IBM's solution, available for about six months in beta, is free, at least for the basic applications, and offers a great deal of collaborative features. But while it is a product you download from the cloud, it is not cloud computing.
"Symphony sits on the transition between two worlds of on premise and online," says Doug Heintzman, director of strategy for IBM collaboration.
Heintzman claims Symphony has all the attributes of an on-premise application in terms of UI attributes, responsiveness, and performance, along with large dictionaries and the ability to easily work offline or on.
The collaborative part comes from the fact that it is built on open source Eclipse technology, which will allow millions of users to add widgets and plug-ins to the basic set of applications. Heintzman says that is already happening across the Web.
While Symphony 1.0 may not appeal to the hard-core productivity application user, says Jim Murphy, director of research for document management at AMR Research, the set of open APIs that comes with Symphony will allow the casual business user who just wants to put notes in a database rather than opening another application to have the word processor pop up in their current application.
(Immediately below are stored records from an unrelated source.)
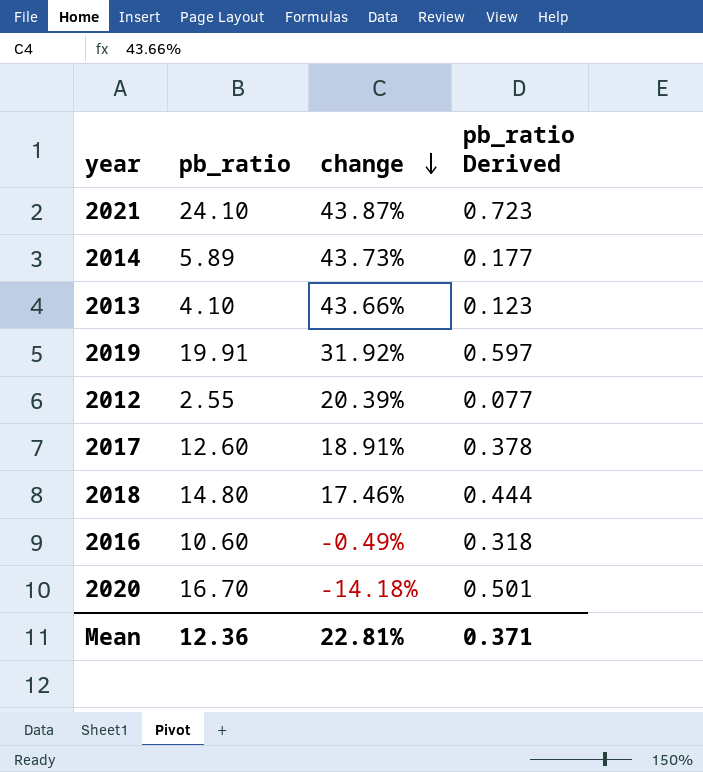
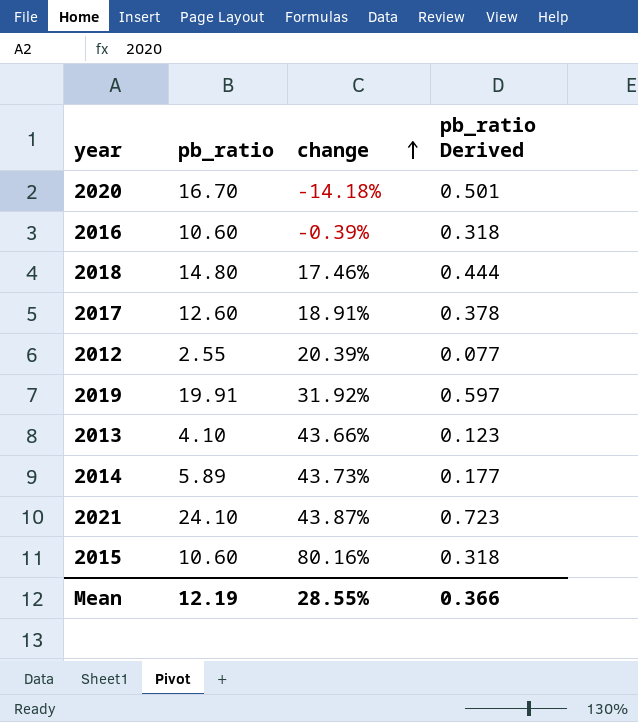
row order: change descending -> change ascending
2016 | change: -0.49% -> -0.39%
row 2015: none -> 10.60 | 80.16% | 0.318
Mean | pb_ratio: 12.36 -> 12.19
Mean | change: 22.81% -> 28.55%
Mean | pb_ratio Derived: 0.371 -> 0.366

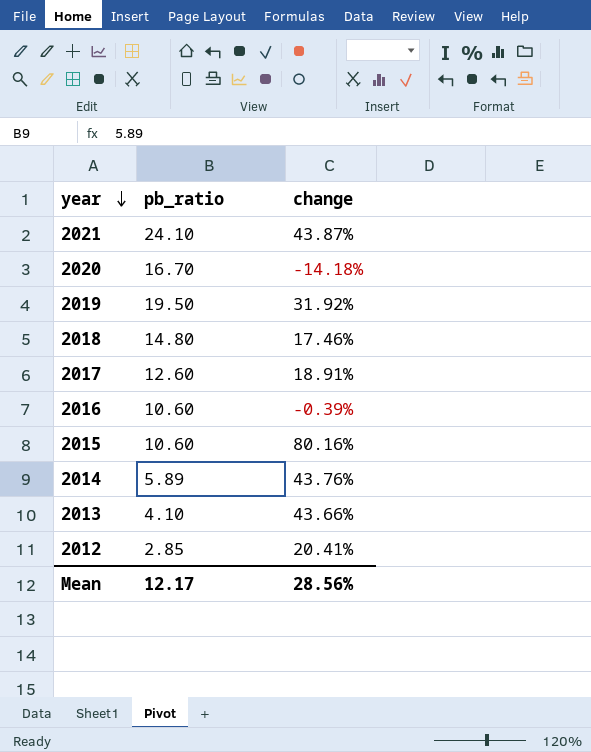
row order: change ascending -> year descending
column pb_ratio Derived | formula: [pb_ratio] * 0.03 -> none
2019 | pb_ratio: 19.91 -> 19.50
2014 | change: 43.73% -> 43.76%
2012 | pb_ratio: 2.55 -> 2.85
2012 | change: 20.39% -> 20.41%
Mean | pb_ratio: 12.19 -> 12.17
Mean | change: 28.55% -> 28.56%

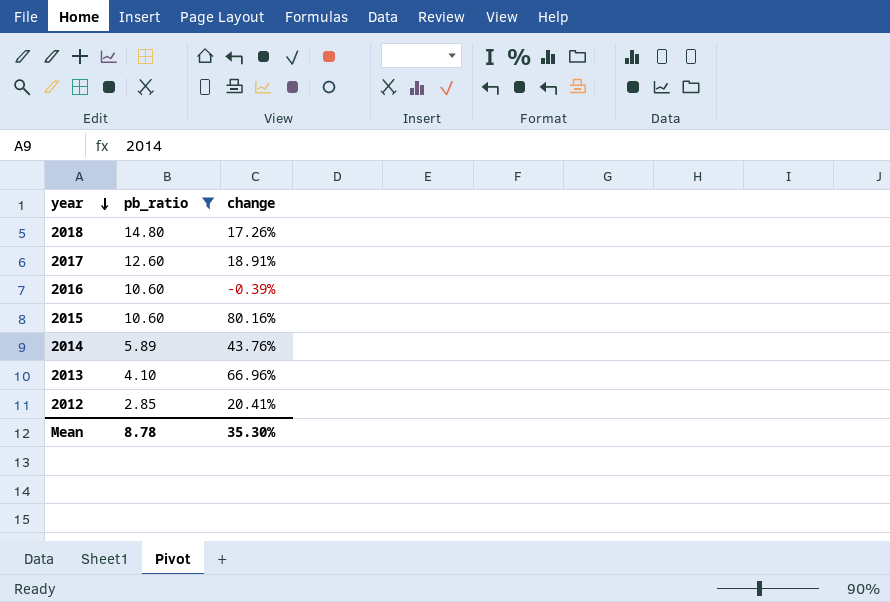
filter: none -> pb_ratio <= 14.80
2018 | change: 17.46% -> 17.26%
2013 | change: 43.66% -> 66.96%
Mean | pb_ratio: 12.17 -> 8.78
Mean | change: 28.56% -> 35.30%

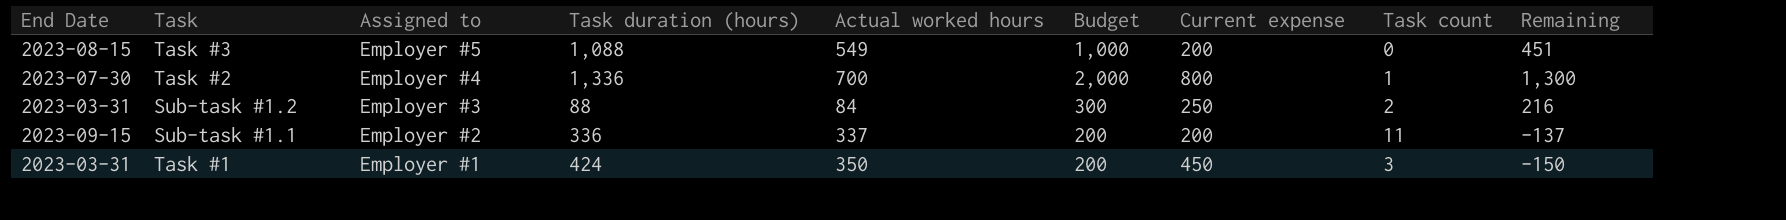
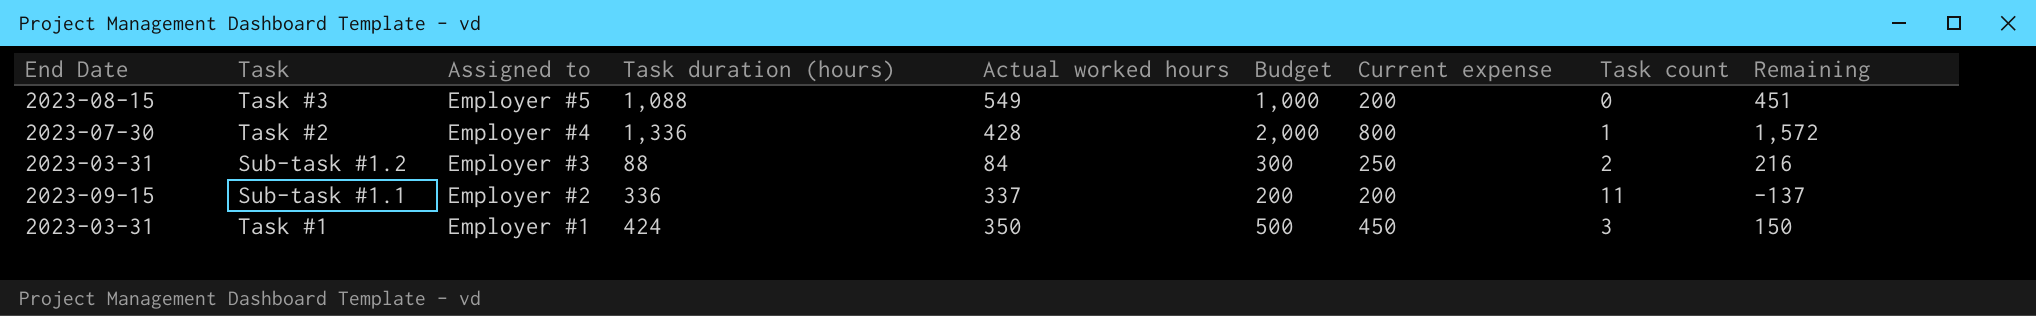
Task #2 | Actual worked hours: 700 -> 428
Task #2 | Remaining: 1,300 -> 1,572
Task #1 | Budget: 200 -> 500
Task #1 | Remaining: -150 -> 150

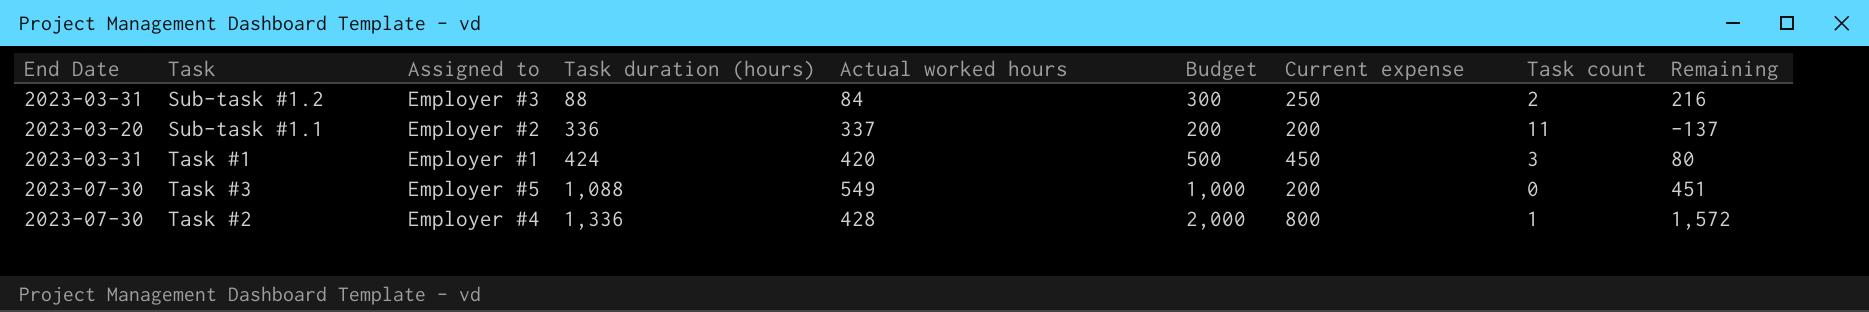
row order: Assigned to descending -> Task duration (hours) ascending
Sub-task #1.1 | End Date: 2023-09-15 -> 2023-03-20
Task #1 | Actual worked hours: 350 -> 420
Task #1 | Remaining: 150 -> 80
Task #3 | End Date: 2023-08-15 -> 2023-07-30

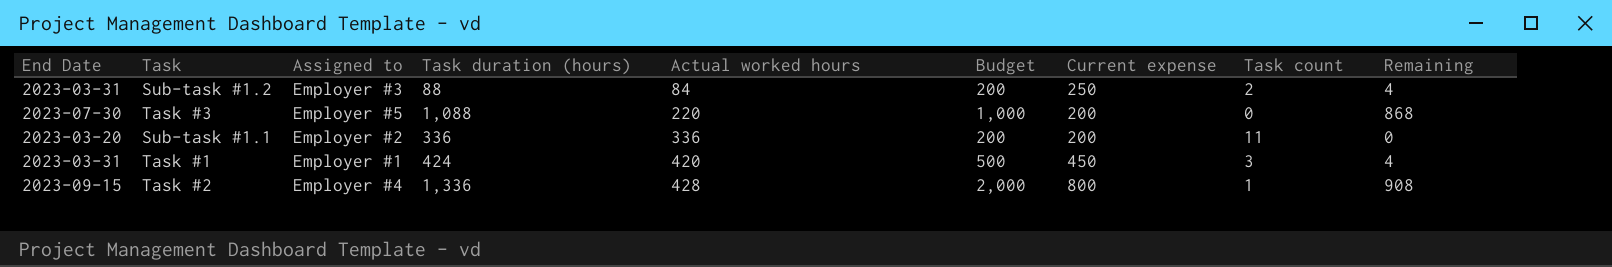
row order: Task duration (hours) ascending -> Actual worked hours ascending
column Remaining | formula: [Budget] - [Actual worked hours] -> [Task duration (hours)] - [Actual worked hours]
Sub-task #1.2 | Budget: 300 -> 200
Task #3 | Actual worked hours: 549 -> 220
Sub-task #1.1 | Actual worked hours: 337 -> 336
Task #2 | End Date: 2023-07-30 -> 2023-09-15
"There is a lot of emphasis [from IBM] on the APIs and its integradability," says Murphy.
Melissa Webster, a senior analyst with IDC, believes Symphony represents IBM's relentless assault on one of Microsoft's two core franchises: productivity applications.
And IBM is doing it in a way that not many other companies can duplicate: through its huge support capabilities. IBM is underwriting support by offering annual support for US$25,000 covering 20,000 desktops -- relatively inexpensive for the enterprise.
"It is very inexpensive, and it removes any inhibitions that are support related," says Webster.
When asked if he thinks Symphony is an "Office killer," IBM's Heintzman puts it in a larger competitive context.
"An enormous amount of revenue is captured in this space by Microsoft," says Heintzman. "This means at this moment they control the space by the network effect that drives their monopoly." Heintzman says IBM has an interest in changing the landscape of the marketplace.
Asked if he thought other Office competitors such as Adobe.com, ZoHo, and Google Apps might be considered allies in this fight rather than competitors, Heintzman agrees: "We applaud and support [Adobe] BuzzWord and what Google is doing."
What also makes IBM's efforts a bit different than Adobe's and other competitors to Office is the fact that from a business perspective, IBM does not need to use Symphony as a revenue stream.
"We don't need to make money the way other players do. We are interested in changing the market," says Heintzman.
Adobe, on the other hand is adopting what the company's entrepreneur in residence -- his actual title -- Rick Treitman, the creator of BuzzWord before Adobe acquired his company Virtual Ubiquity, calls the "freemium" business model. This model offers a free application or service, then charges for additional services.
"More free stuff is coming down the pike, but we will charge for adding features that are needed by work groups and corporations, adding things on an administrative level and beyond," says Treitman.
Webster believes that Acrobat offers a different twist from both Google and Microsoft: its integration with PDF and video.